Gol, golazo, gritan Titilo y sus negritos, que se abrazan
con el Beto. Yo me retuerzo de bronca en el suelo, muerdo el pasto. Dejarme
meter el gol y además mancharle el vestido a tía Lila. Ahora ella va a pensar
que no la queremos. El vestido tan blanco, tan bordado, tan puntillas, entre
las dos mariposas ha reventado el sapo, a la altura del canesú alforzado del
vestido de tía Lila pavo real y escarapela.
Es molestísimo rezar cuando se suda a mares. Sudando es
imposible concentrarse en el retrato del tío Jacinto, alumbrado con velas.
Rezamos mirando de vez en cuando a tía Lila, que llora en enaguas lavando el
vestido en una palangana. Nunca sabremos si llora por su vestido o por el tío
Jacinto. Titilo reza mirando el retrato del difunto, pero los ojos le relumbran
de alegría. Yo rezo tratando de disimular la bronca que tengo todavía. Un
poquito más y lo atajaba, le agarraba una pata, qué se yo, lo echaba al córner.

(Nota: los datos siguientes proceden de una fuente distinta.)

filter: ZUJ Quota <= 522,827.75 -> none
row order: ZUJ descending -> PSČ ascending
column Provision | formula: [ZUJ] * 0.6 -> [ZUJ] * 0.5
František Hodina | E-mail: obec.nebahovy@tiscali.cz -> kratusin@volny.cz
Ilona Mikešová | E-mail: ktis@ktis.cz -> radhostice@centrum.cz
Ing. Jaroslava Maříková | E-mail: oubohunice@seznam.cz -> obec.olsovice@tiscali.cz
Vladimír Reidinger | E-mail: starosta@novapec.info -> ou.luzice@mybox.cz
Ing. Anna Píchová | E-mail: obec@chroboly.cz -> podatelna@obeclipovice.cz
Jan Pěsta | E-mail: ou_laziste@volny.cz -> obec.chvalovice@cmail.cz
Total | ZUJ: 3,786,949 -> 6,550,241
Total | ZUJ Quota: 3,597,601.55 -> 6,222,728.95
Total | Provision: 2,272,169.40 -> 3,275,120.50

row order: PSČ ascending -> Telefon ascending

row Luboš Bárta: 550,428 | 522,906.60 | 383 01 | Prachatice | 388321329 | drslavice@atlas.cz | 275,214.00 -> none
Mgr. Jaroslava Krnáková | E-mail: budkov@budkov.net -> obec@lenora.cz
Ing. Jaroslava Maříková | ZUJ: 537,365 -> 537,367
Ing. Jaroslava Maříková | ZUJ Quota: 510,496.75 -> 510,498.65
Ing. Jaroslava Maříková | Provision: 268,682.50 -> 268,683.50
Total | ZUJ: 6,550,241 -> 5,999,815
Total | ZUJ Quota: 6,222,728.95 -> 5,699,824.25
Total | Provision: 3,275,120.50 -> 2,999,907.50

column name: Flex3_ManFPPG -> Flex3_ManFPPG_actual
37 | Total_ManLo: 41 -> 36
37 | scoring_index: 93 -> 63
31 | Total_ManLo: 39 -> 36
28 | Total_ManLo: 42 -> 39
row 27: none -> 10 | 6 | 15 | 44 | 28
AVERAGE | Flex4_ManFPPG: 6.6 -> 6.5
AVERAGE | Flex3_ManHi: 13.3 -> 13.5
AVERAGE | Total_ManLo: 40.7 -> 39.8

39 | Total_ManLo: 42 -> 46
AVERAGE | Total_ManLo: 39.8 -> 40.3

Si me estiraba un poco ganábamos uno a cero.
El tío Emilio, que reza con nosotros como si contara
melones o cabritos. La tía Lila, que al siguiente verano habíamos olvidado como
al tío Jacinto porque después no volvimos a las sierras. La tía Lila, creyendo
en tantas cosas buenas. La tía Lila, que dicen que nunca pudo sacar del todo
las manchas de sangre que hicimos en su vestido blanco. La tía Lila, sin saber
que nosotros seguiríamos matando sapos.